Encontram-se menos no local de trabalho, vão menos à igreja, têm menos amigos,
não se filiam mais a organizações profissionais e não participam mais de
instituições cívicas. Tendem à autossegregação: falam apenas com aqueles que
compartilham suas opiniões e vivem em bairros separados com base no nível de
escolaridade, que determina sua orientação política.

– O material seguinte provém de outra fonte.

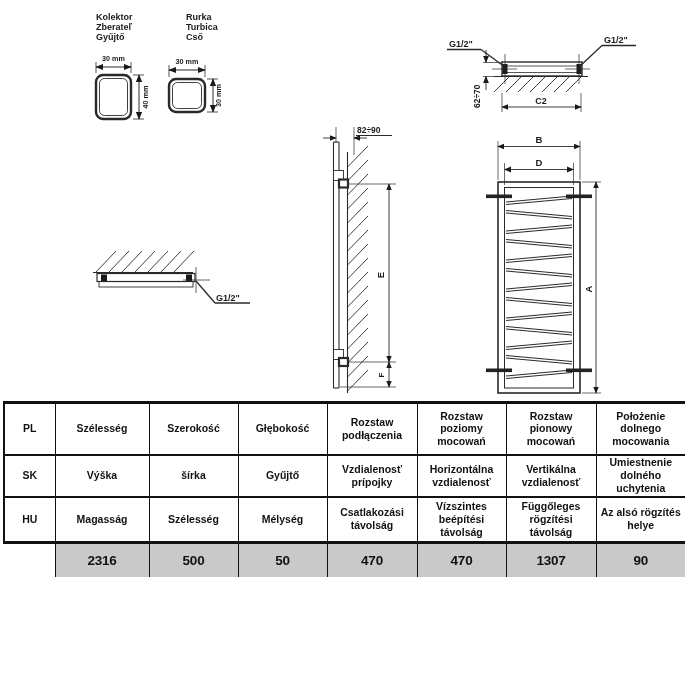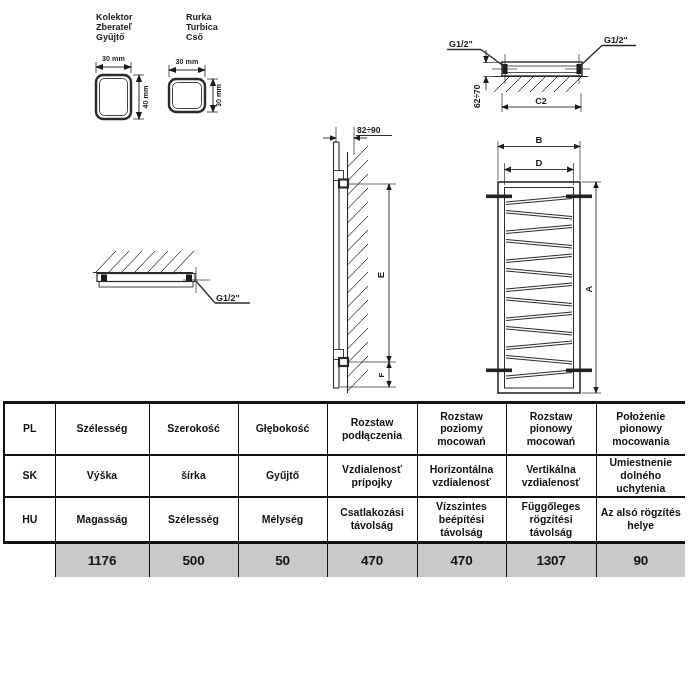--- a/index.html
+++ b/index.html
@@ -255,7 +255,7 @@
       <th>Rozstaw podłączenia</th>
       <th>Rozstaw poziomy mocowań</th>
       <th>Rozstaw pionowy mocowań</th>
-      <th>Położenie pionowy mocowania</th>
+      <th>Położenie dolnego mocowania</th>
     </tr>
     <tr class="row-sk">
       <th>SK</th>

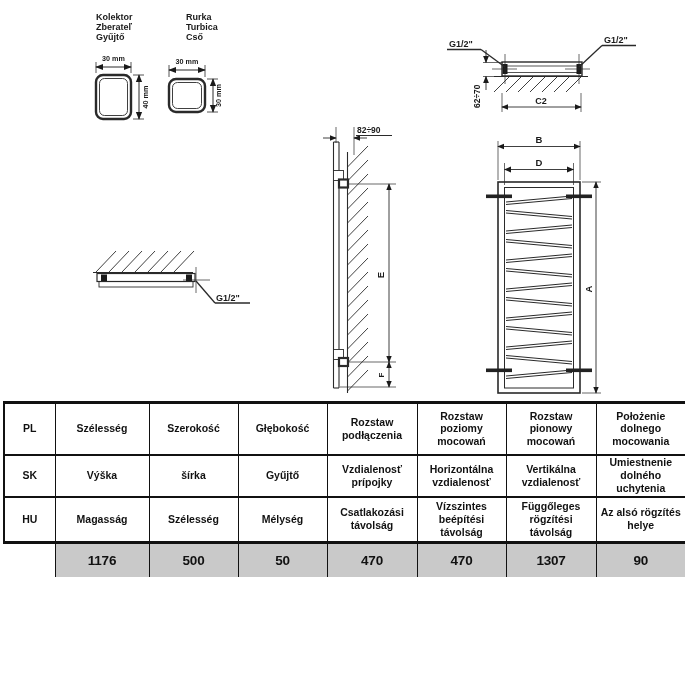--- a/index.html
+++ b/index.html
@@ -281,7 +281,7 @@
   <tbody>
     <tr class="striped">
       <td></td>
-      <td>1176</td>
+      <td>2316</td>
       <td>500</td>
       <td>50</td>
       <td>470</td>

Democratas e republicanos não se casam mais. Há uma
tendência niilista: eles não acreditam mais em nada, a começar pelas
instituições e pelo sonho americano, a espinha dorsal e a alma do país. Assim,
a política incentiva o ódio. A tragédia dos Estados Unidos hoje é que eles veem
o inimigo não de fora, mas de dentro. Não a China ou a Rússia, mas aqueles que
votam no outro partido. A América necessita ser salva de si mesma, de seu lado
sombrio. Obviamente, cada lado acusa o outro de encarnar essa escuridão. O que
está em jogo é existencial: se seus oponentes vencerem, não haverá mais país
nem democracia. Se perde, extinguirão seu modo de vida, a autêntica religião
nacional.
Pesquisas confiáveis relatam
percepções alarmantes entre minorias
significativas: aqueles que votam no outro partido são
subumanos e animalescos, merecedores da morte. Seus rivais? Fascistas implacáveis ou
comunistas loucos. Eles querem apagar direitos ou a diferença entre homens e mulheres. Essas percepções também são difundidas na Europa. Mas na América, elas produzem a maior intensidade. Sem coesão social, é óbvio que
Washington perderá o controle das guerras estrangeiras
ou que recuará de forma desordenada, livrando-se
dos fardos do império na tentativa de salvar a nação.